**Activity**
Read the data below line by line and copy each one with "поспевает" in it.

Web page edit records:
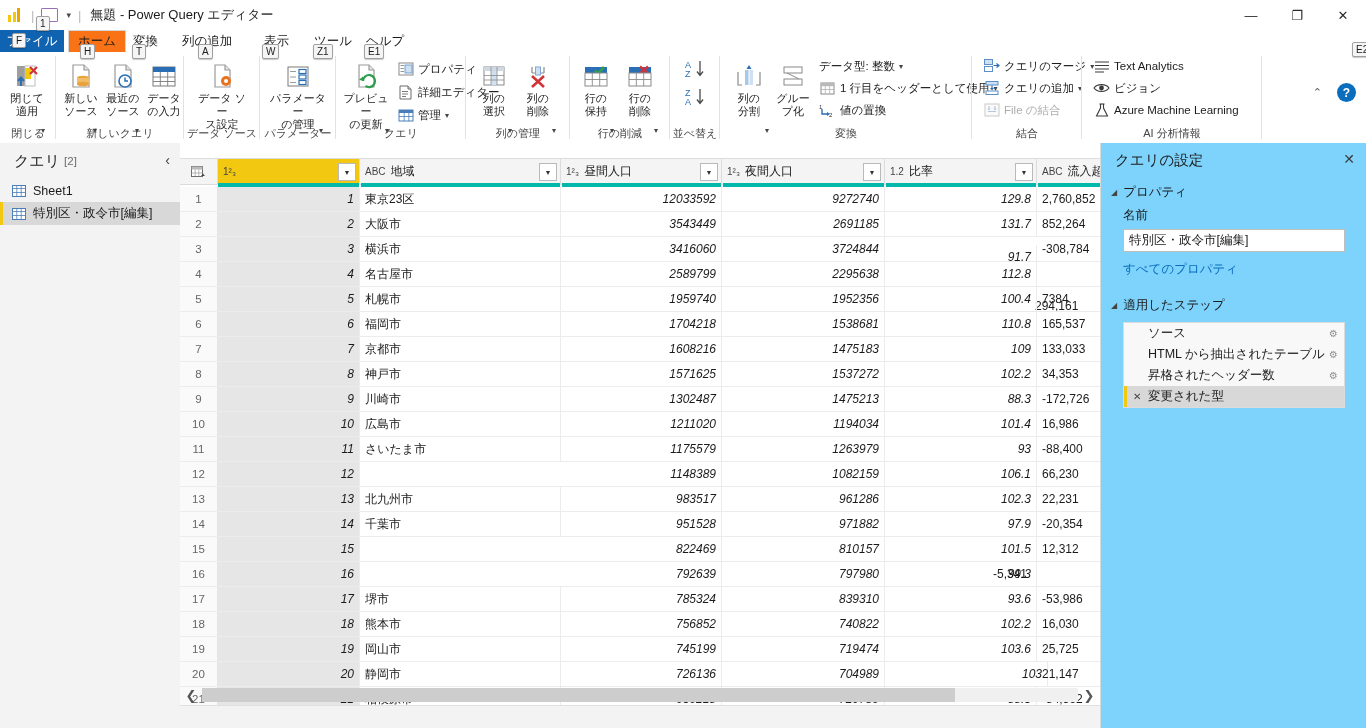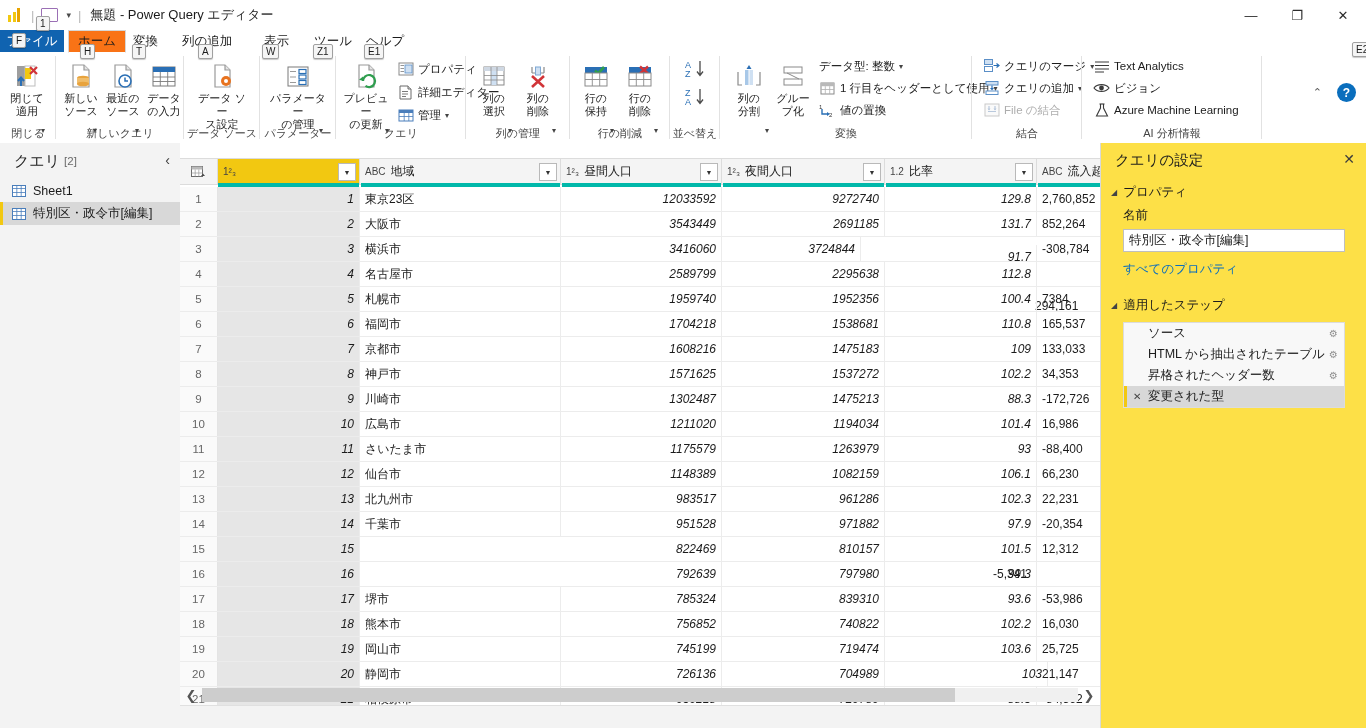--- a/index.html
+++ b/index.html
@@ -184,21 +184,21 @@
   .hs-track{flex:1;height:14px;background:#f0f0f0;position:relative;}
   .hs-thumb{position:absolute;left:0;top:0;height:14px;width:86%;background:#cdcdcd;}
   .gstatus{
     position:absolute;left:0;bottom:0;width:920px;height:22px;
     border-top:1px solid #e0e0e0;background:#f3f3f3;
   }
 
   
   .spane{
     position:absolute;left:1100px;top:143px;width:266px;height:585px;
-    background:#fde047;border-left:1px solid #d9d9d9;
+    background:#7dd3fc;border-left:1px solid #d9d9d9;
   }
   .spane-head{
     height:34px;display:flex;align-items:center;padding-left:14px;position:relative;
   }
   .spane-title{font-size:14.5px;color:#1b1b1b;}
   .spane-close{
     position:absolute;right:12px;top:8px;font-size:14px;color:#3c3c3c;cursor:default;
   }
   .sect{display:flex;align-items:center;padding-left:10px;height:22px;margin-top:4px;}
   .sect .tri{font-size:8px;color:#444;margin-right:6px;}
@@ -754,21 +754,21 @@
           <div class="cell num" style="left: 381px; width: 161px;">3543449</div>
           <div class="cell num" style="left: 542px; width: 163px;">2691185</div>
           <div class="cell num" style="left: 705px; width: 152px;">131.7</div>
           <div class="cell" style="left: 857px; width: 63px; border-right: none;">852,264</div>
         </div>
         <div class="row">
           <div class="rn">3</div>
           <div class="cell num sel" style="left: 38px; width: 142px;">3</div>
           <div class="cell" style="left: 180px; width: 201px;">横浜市</div>
           <div class="cell num" style="left: 381px; width: 161px;">3416060</div>
-          <div class="cell num" style="left: 518px; width: 163px;">3724844</div>
+          <div class="cell num" style="left: 542px; width: 163px;">3724844</div>
           <div class="cell num" style="left: 705px; width: 152px; margin-top: 8px;">91.7</div>
           <div class="cell" style="left: 857px; width: 63px; border-right: none;">-308,784</div>
         </div>
         <div class="row">
           <div class="rn">4</div>
           <div class="cell num sel" style="left: 38px; width: 142px;">4</div>
           <div class="cell" style="left: 180px; width: 201px;">名古屋市</div>
           <div class="cell num" style="left: 381px; width: 161px;">2589799</div>
           <div class="cell num" style="left: 542px; width: 163px;">2295638</div>
           <div class="cell num" style="left: 705px; width: 152px;">112.8</div>
@@ -833,21 +833,20 @@
           <div class="cell num sel" style="left: 38px; width: 142px;">11</div>
           <div class="cell" style="left: 180px; width: 201px;">さいたま市</div>
           <div class="cell num" style="left: 381px; width: 161px;">1175579</div>
           <div class="cell num" style="left: 542px; width: 163px;">1263979</div>
           <div class="cell num" style="left: 705px; width: 152px;">93</div>
           <div class="cell" style="left: 857px; width: 63px; border-right: none;">-88,400</div>
         </div>
         <div class="row">
           <div class="rn">12</div>
           <div class="cell num sel" style="left: 38px; width: 142px;">12</div>
-          <div class="cell" style="left: 180px; width: 201px;">仙台市</div>
           <div class="cell num" style="left: 381px; width: 161px;">1148389</div>
           <div class="cell num" style="left: 542px; width: 163px;">1082159</div>
           <div class="cell num" style="left: 705px; width: 152px;">106.1</div>
           <div class="cell" style="left: 857px; width: 63px; border-right: none;">66,230</div>
         </div>
         <div class="row">
           <div class="rn">13</div>
           <div class="cell num sel" style="left: 38px; width: 142px;">13</div>
           <div class="cell" style="left: 180px; width: 201px;">北九州市</div>
           <div class="cell num" style="left: 381px; width: 161px;">983517</div>

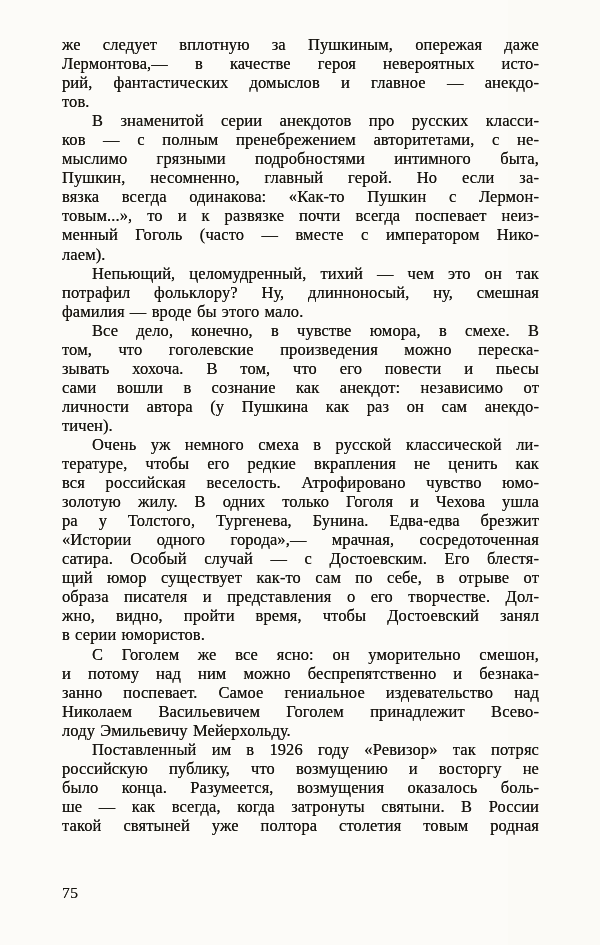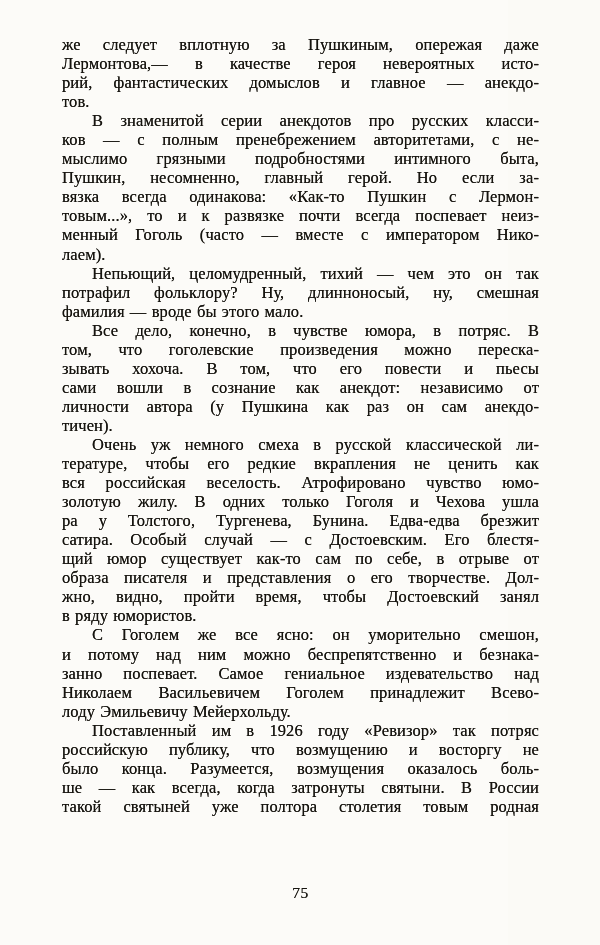--- a/index.html
+++ b/index.html
@@ -44,21 +44,21 @@
     text-indent: 30px;
   }
   .line.para-end {
     text-align-last: left;
   }
   .page-number {
     position: absolute;
     left: 62px;
     top: 884px;
     width: 477px;
-    text-align: center;
+    text-align: left;
     font-size: 15.5px;
     letter-spacing: 0.5px;
     text-shadow: 0 0 0.5px rgba(22, 20, 15, 0.8);
   }
 </style>
 </head>
 <body>
 
 <div class="page">
   <div class="text-column">
@@ -77,38 +77,39 @@
         <div class="line">товым...», то и к развязке почти всегда поспевает неиз-</div>
         <div class="line">менный Гоголь (часто — вместе с императором Нико-</div>
         <div class="line para-end">лаем).</div>
       </div>
       <div class="para">
         <div class="line indent">Непьющий, целомудренный, тихий — чем это он так</div>
         <div class="line">потрафил фольклору? Ну, длинноносый, ну, смешная</div>
         <div class="line para-end">фамилия — вроде бы этого мало.</div>
       </div>
       <div class="para">
-        <div class="line indent">Все дело, конечно, в чувстве юмора, в потряс. В</div>
+        <div class="line indent">Все дело, конечно, в чувстве юмора, в смехе. В</div>
         <div class="line">том, что гоголевские произведения можно переска-</div>
         <div class="line">зывать хохоча. В том, что его повести и пьесы</div>
         <div class="line">сами вошли в сознание как анекдот: независимо от</div>
         <div class="line">личности автора (у Пушкина как раз он сам анекдо-</div>
         <div class="line para-end">тичен).</div>
       </div>
       <div class="para">
         <div class="line indent">Очень уж немного смеха в русской классической ли-</div>
         <div class="line">тературе, чтобы его редкие вкрапления не ценить как</div>
         <div class="line">вся российская веселость. Атрофировано чувство юмо-</div>
         <div class="line">золотую жилу. В одних только Гоголя и Чехова ушла</div>
         <div class="line">ра у Толстого, Тургенева, Бунина. Едва-едва брезжит</div>
+        <div class="line">«Истории одного города»,— мрачная, сосредоточенная</div>
         <div class="line">сатира. Особый случай — с Достоевским. Его блестя-</div>
         <div class="line">щий юмор существует как-то сам по себе, в отрыве от</div>
         <div class="line">образа писателя и представления о его творчестве. Дол-</div>
         <div class="line">жно, видно, пройти время, чтобы Достоевский занял</div>
-        <div class="line para-end">в ряду юмористов.</div>
+        <div class="line para-end">в серии юмористов.</div>
       </div>
       <div class="para">
         <div class="line indent">С Гоголем же все ясно: он уморительно смешон,</div>
         <div class="line">и потому над ним можно беспрепятственно и безнака-</div>
         <div class="line">занно поспевает. Самое гениальное издевательство над</div>
         <div class="line">Николаем Васильевичем Гоголем принадлежит Всево-</div>
         <div class="line para-end">лоду Эмильевичу Мейерхольду.</div>
       </div>
       <div class="para">
         <div class="line indent">Поставленный им в 1926 году «Ревизор» так потряс</div>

**Answer space**
         <div class="line">товым...», то и к развязке почти всегда поспевает неиз-</div>
         <div class="line">занно поспевает. Самое гениальное издевательство над</div>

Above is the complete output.